EXERCISE PROMPT »
In the entries below, how many lines contain the string "conducted"? Give the number by itself.
*** INPUT FOR THIS TASK
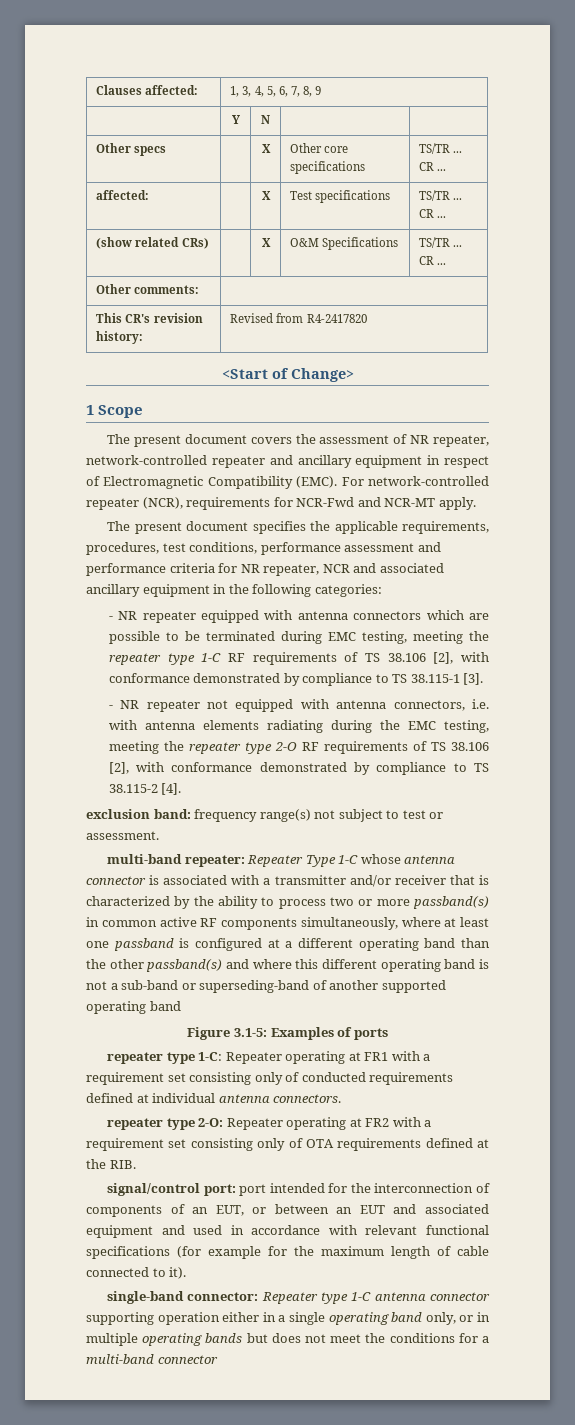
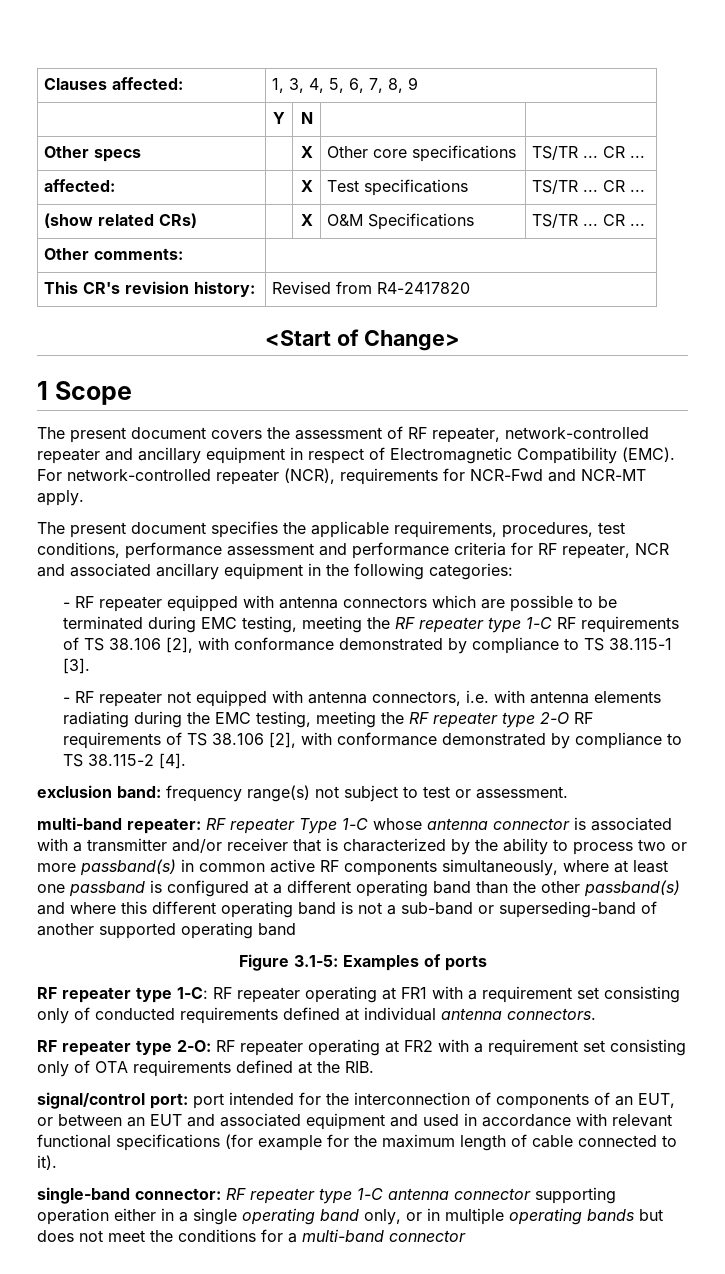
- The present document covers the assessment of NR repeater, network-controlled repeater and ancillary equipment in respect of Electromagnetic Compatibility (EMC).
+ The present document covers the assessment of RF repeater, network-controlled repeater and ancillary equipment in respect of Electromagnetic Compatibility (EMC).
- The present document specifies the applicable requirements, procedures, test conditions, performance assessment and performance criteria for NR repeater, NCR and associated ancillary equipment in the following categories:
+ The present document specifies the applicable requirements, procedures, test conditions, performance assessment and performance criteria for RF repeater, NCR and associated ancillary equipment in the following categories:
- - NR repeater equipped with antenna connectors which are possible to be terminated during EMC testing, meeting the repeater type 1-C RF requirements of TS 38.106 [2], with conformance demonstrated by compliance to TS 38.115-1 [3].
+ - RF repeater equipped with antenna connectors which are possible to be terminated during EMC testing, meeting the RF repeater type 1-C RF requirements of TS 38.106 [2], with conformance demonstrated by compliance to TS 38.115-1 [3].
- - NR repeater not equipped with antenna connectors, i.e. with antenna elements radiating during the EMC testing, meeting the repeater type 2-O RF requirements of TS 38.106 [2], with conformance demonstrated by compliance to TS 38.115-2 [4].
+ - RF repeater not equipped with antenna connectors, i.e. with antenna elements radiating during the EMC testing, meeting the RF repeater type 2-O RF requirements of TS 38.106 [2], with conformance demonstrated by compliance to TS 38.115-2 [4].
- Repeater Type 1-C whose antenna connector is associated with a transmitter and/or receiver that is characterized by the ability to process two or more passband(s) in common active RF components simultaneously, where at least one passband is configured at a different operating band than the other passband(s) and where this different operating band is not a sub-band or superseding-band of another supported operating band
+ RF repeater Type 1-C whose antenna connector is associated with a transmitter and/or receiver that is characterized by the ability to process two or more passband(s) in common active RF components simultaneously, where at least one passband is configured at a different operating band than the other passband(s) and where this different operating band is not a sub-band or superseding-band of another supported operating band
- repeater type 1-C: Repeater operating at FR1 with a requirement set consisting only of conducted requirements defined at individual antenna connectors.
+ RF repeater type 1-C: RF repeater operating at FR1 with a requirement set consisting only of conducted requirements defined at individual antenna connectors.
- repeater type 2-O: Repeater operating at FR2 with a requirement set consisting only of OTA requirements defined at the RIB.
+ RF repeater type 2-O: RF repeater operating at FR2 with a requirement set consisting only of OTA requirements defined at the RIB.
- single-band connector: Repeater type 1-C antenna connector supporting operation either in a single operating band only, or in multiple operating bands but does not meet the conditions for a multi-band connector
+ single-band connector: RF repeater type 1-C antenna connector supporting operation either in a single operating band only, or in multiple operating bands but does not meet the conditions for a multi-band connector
******
RESULT »
2